At the same time, Google also announced on Tuesday that keyword search in Photos is improving, allowing you to use quotes to find exact text matches in “file names, camera models, captions, or text in photos,” or search without quotes to include visual matches.

Google announced the feature last May at I/O 2024 and positioned it as a way to ask the Photos app for answers to common questions that would normally require another person to help with, such as what theme you’ve chosen for a child’s birthday party in the past or what national parks you’ve visited.

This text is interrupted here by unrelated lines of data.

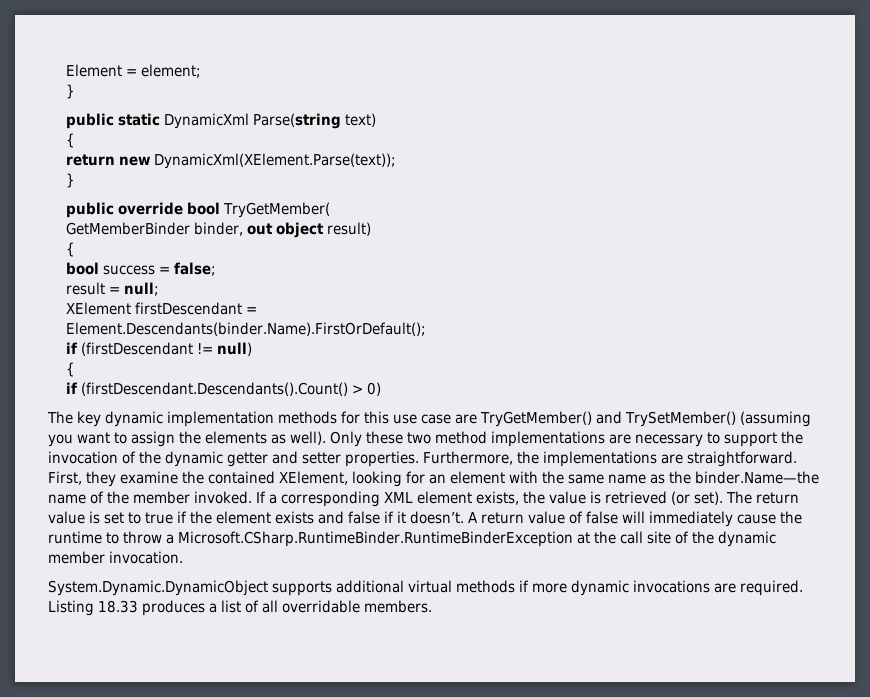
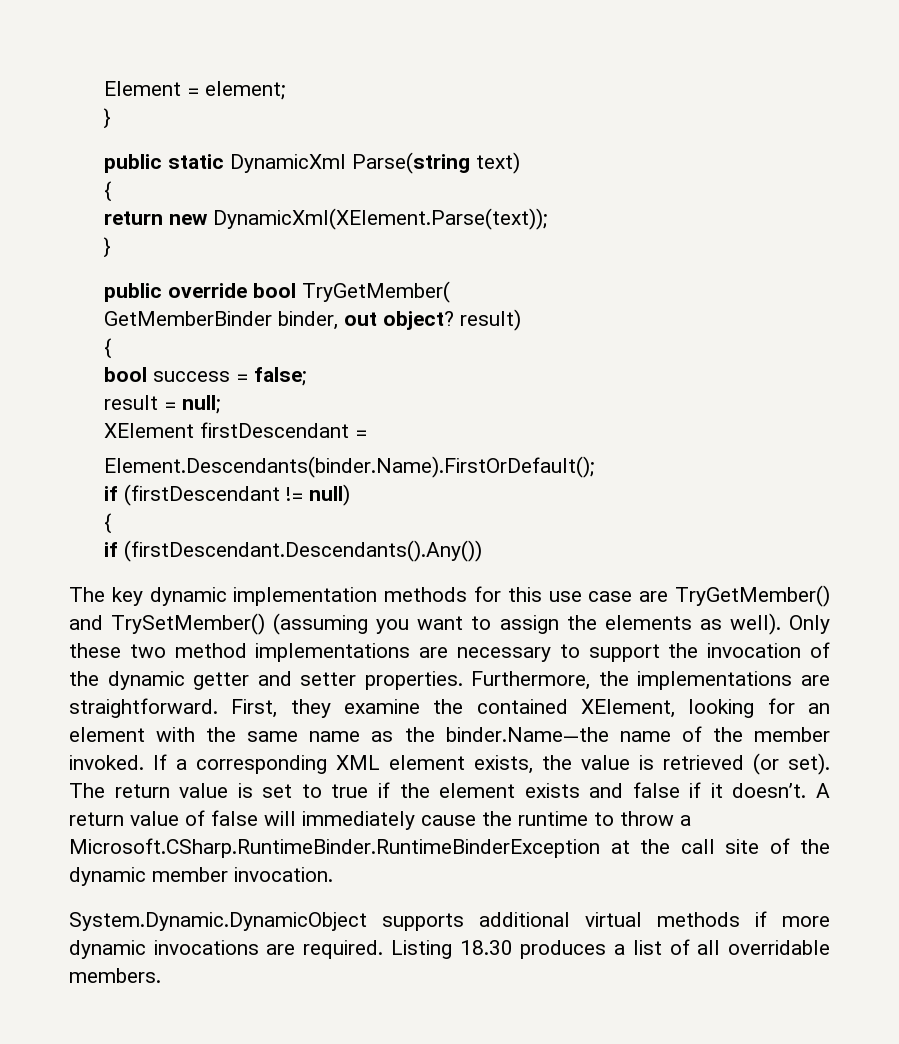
- GetMemberBinder binder, out object result)
+ GetMemberBinder binder, out object? result)
- if (firstDescendant.Descendants().Count() > 0)
+ if (firstDescendant.Descendants().Any())
- Listing 18.33 produces a list of all overridable members.
+ Listing 18.30 produces a list of all overridable members.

“Gemini’s multimodal capabilities can help you understand what exactly is happening in each photo, and even read the text in the image if necessary,” the company writes in the announcement. “Ask Photos then creates a helpful response and selects which photos and videos should be returned.”

This is not the first time Google has suspended the launch of an AI feature as the company competes in a rapidly intensifying AI arms race with other tech giants and startups.

Last May, a few weeks after the debut of the “Artificial Intelligence Review” in Google Search, the company suspended its launch after nonsensical and inaccurate answers went viral on social media with no way to opt out. Two high-profile examples: A feature named Barack Obama as the first Muslim president of the United States and recommended that users put glue on their pizza to keep the cheese on it.

And in February last year, Google launched its Gemini image generation tool with much fanfare, then suspended it the same month after users reported historical inaccuracies, such as an AI-generated image that depicted the US Founding Fathers as people of color.